-- YOUR TASK --
In your copy, include every record exactly and no pictures.

(Stored records)
*** Begin section ***

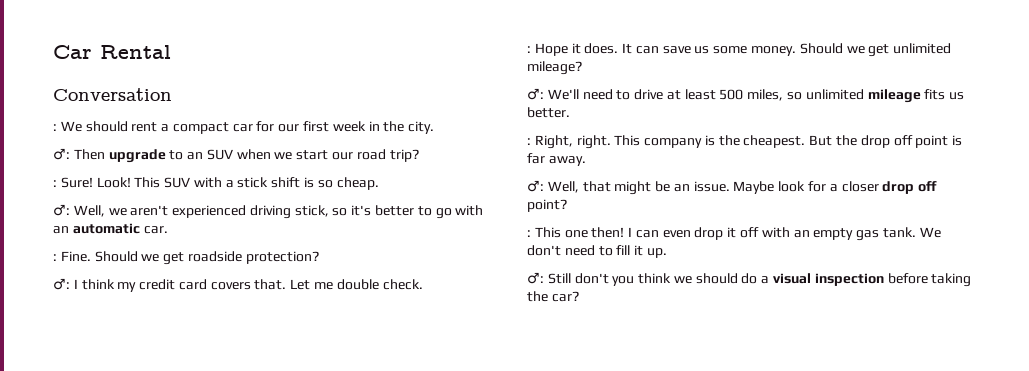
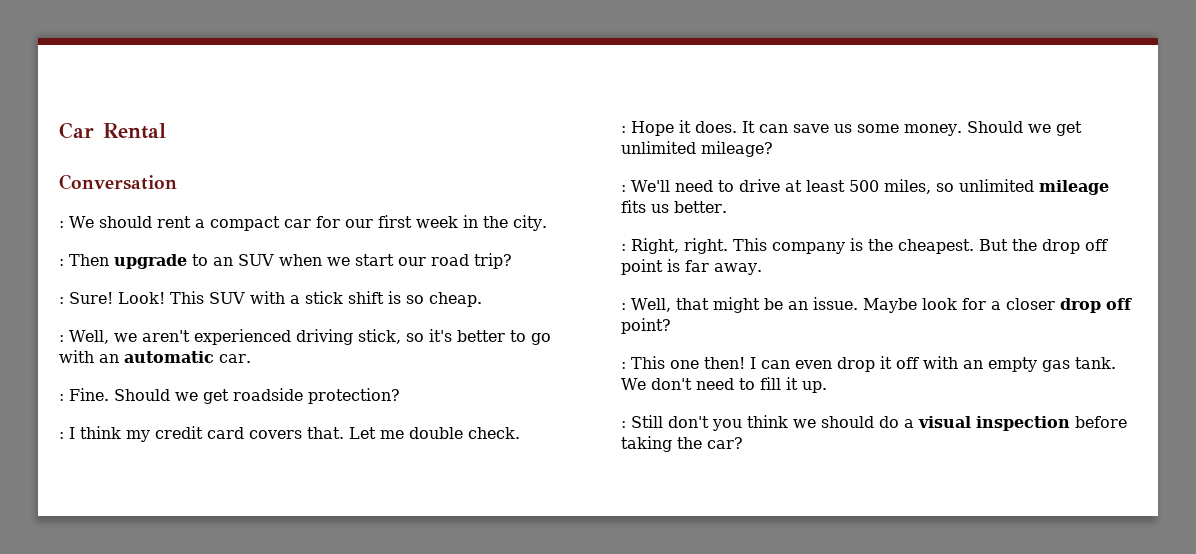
[53,148,70,160] ♂: -> [59,259,64,266] :
[53,204,70,216] ♂: -> [59,335,64,342] :
[53,278,70,290] ♂: -> [59,432,64,439] :
[527,88,544,100] ♂: -> [621,185,626,192] :
[527,180,544,192] ♂: -> [621,303,626,310] :
[527,272,544,284] ♂: -> [621,421,626,428] :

*** End section ***

-- FINAL ANSWER --
[53,148,70,160] ♂: -> [59,259,64,266] :
[53,204,70,216] ♂: -> [59,335,64,342] :
[53,278,70,290] ♂: -> [59,432,64,439] :
[527,88,544,100] ♂: -> [621,185,626,192] :
[527,180,544,192] ♂: -> [621,303,626,310] :
[527,272,544,284] ♂: -> [621,421,626,428] :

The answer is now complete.